Их усилия синхронизировала велосипедная цепь, сделанная из бронзы[1]. И только лишь для того, чтобы передать крутящий момент на ткацкий станок. Который работал сам. Без ткача. Челнок летала туда-сюда, таща за собой нить. Рамки опускались-поднимались. А готовая ткань накручивалась на бобину.
Раз-раз-раз-раз… летал челнок.
Маленький Василий, обычно не сильно любопытный до таких дел, подошел ближе. И стал наблюдать, проявляя явный интерес. А этот ученик, выдержав небольшую паузу, начал ему рассказывать. Тот пальчиком тыкал. А ему говорили — что за деталь и для чего нужна. И так с добрые полчаса.
Несколько раз останавливали станок. И вновь запускали.
Марфа же ходила вокруг него словно лиса, увидевшая бесхозный курятник, забитый вкусным пернатым мясом. Ткацкая мануфактура, которая уже действовала в Туле, захлебывалась от объемов работ. Ведь пряжа скупалась по всей Руси и степи. Всюду, куда дотягивались руки. И овечья, и верблюжья, и козья, и льняная, и конопляная, и крапивная, и прочие… Из-за чего ткачи просто падали с ног, а запасы пряжи на складах росли. Отказываться от закупок же было политически опасно и недальновидно.

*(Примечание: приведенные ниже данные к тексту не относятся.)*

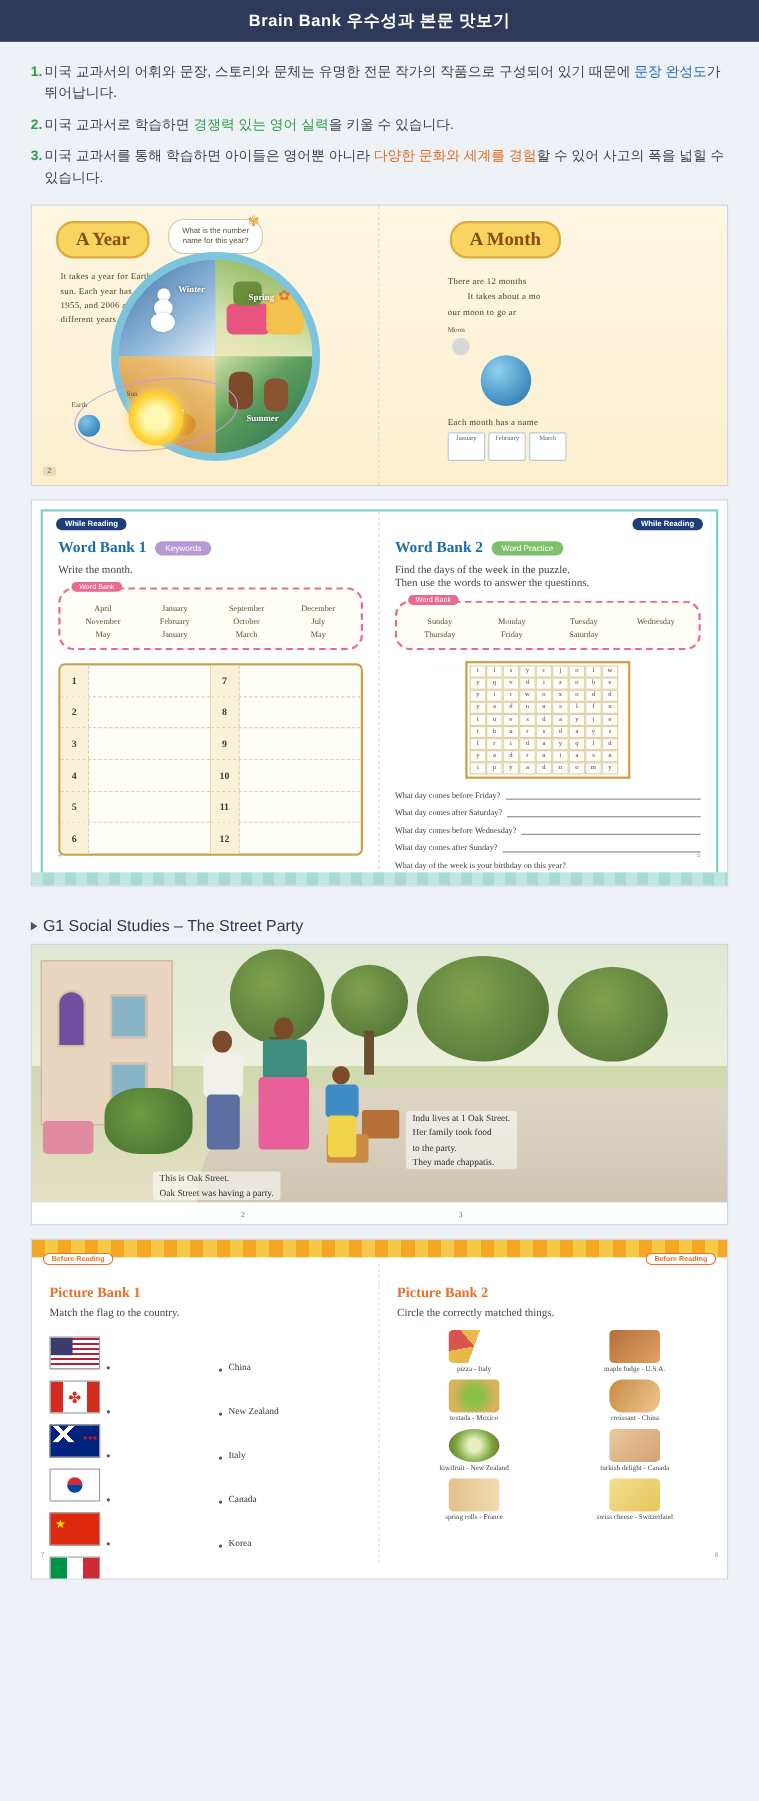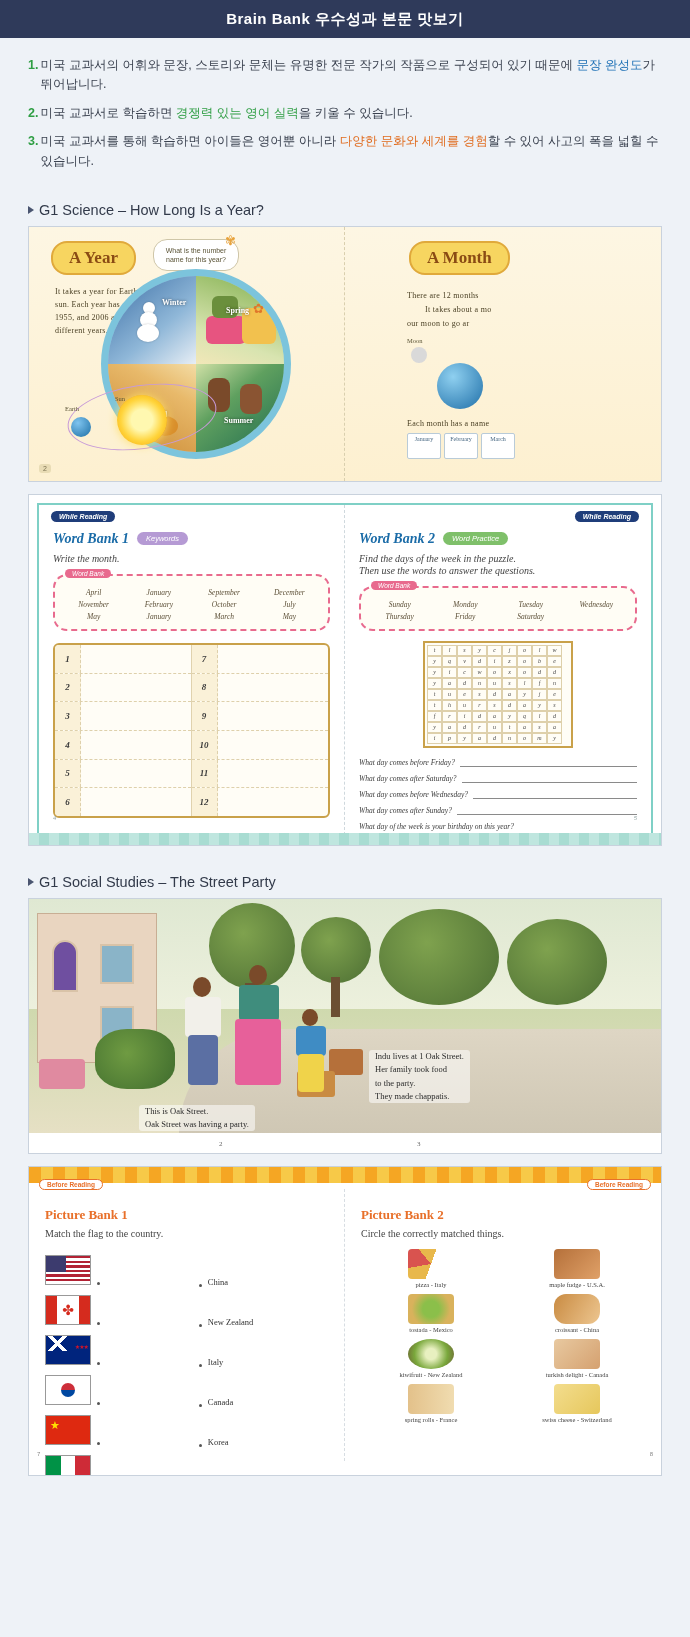"G1 Science – How Long" div.section-title { html: <div> <span></span> <span>G1 Science – How Long Is a Year?</span> </div> -> none }
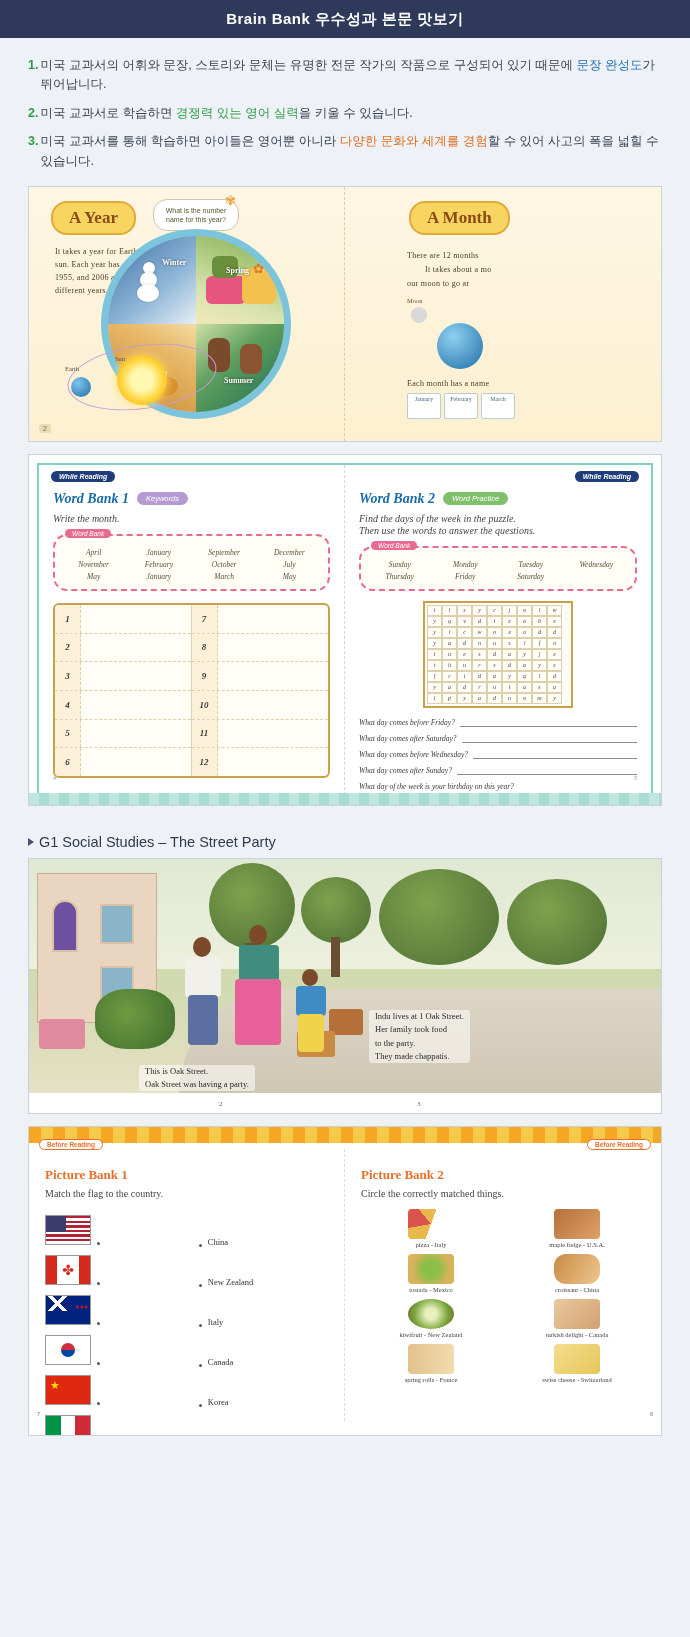"Word Bank 1" .wb-col { font-style: italic -> none }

Слишком многие серьезные люди оказались в них вовлечены, начав получать с этих сделок и трансфера свою долю. Но новых ткачей взять еще было быстро попросту неоткуда. Да и производственных площадей не имелось подходящих. А тут такой подарок…
— А сможете сделать также, только не для простого полотна, а для саржевого? — наконец спросила Марфа.
— Потребуется время, госпожа, но, думаю, что сможем.
— Прекрасно! Просто прекрасно! Тогда дерзайте. Как будет готово — сразу дайте мне знать. Этот вопрос не терпит отлагательств! Отложите все и займитесь. А потом будьте готовы изготовить таких десяток или даже больше.
— Как прикажите.
— Сынок, тебе понравилось?
— Да, мама. — произнес Василий и пустился в пересказ своих наблюдений. Как обычно от него Марфа и требовала. Получился очень грубый и примитивный пересказ. Но вполне подходящий. Во всяком случае для столь маленького ребенка.
Напоследок же, когда Марфа с сыном уже собирались покинуть барак, один из учеников спросил ее осторожно:
— А когда господин вернется?
— Сразу, как закончит свои дела в Святой земле.
— А когда это произойдет?
— Откуда я знаю?! — неожиданно для них рявкнула женщина, взгляд которой внезапно стал очень яростным.
Небольшая пауза тишины.
Наконец, взяв себя в руки, он ответила более спокойным голосом:
— Я сама хотела бы знать ответ на ваш вопрос.
— Мы слышали, что вам прислали дурное письмо…
— Вот как? — холодно поинтересовалась она, зло сверкнув глазами. — И кто еще слышал?
— Да вся Тула о нем знает. И мы… это… мы не верим, что Господин такое делает. Это навет. Не он это.